### What the exercise asks
Could you write out the opening lines of the data, word for word, stopping after the line that contains "[313,1170,350,1180] URLs. ->"?

### Given entries
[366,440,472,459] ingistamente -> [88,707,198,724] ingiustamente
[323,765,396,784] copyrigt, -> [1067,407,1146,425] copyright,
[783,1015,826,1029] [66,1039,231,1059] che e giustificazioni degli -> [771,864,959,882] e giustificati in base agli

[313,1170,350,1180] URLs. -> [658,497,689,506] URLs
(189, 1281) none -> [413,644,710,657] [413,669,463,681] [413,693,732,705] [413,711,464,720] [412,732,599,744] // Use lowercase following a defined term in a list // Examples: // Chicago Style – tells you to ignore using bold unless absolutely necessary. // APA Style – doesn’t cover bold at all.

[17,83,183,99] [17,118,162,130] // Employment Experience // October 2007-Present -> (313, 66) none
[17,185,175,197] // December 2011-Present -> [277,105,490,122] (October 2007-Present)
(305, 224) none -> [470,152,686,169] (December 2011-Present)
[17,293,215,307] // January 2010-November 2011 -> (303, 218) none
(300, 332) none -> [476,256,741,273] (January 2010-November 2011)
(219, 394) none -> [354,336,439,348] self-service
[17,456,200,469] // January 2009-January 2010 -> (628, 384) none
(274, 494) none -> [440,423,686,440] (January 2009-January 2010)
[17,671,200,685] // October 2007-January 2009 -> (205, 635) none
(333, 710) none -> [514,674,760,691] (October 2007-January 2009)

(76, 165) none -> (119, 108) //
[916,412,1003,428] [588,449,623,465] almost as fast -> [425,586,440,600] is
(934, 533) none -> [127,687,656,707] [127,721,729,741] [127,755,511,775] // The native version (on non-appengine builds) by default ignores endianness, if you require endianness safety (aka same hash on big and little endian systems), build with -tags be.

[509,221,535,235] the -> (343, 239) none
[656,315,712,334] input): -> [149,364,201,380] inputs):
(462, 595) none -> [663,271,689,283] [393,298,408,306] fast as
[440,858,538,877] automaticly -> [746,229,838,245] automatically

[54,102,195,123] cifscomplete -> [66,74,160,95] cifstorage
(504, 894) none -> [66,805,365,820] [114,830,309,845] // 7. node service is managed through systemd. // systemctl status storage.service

### Your response
[366,440,472,459] ingistamente -> [88,707,198,724] ingiustamente
[323,765,396,784] copyrigt, -> [1067,407,1146,425] copyright,
[783,1015,826,1029] [66,1039,231,1059] che e giustificazioni degli -> [771,864,959,882] e giustificati in base agli

[313,1170,350,1180] URLs. -> [658,497,689,506] URLs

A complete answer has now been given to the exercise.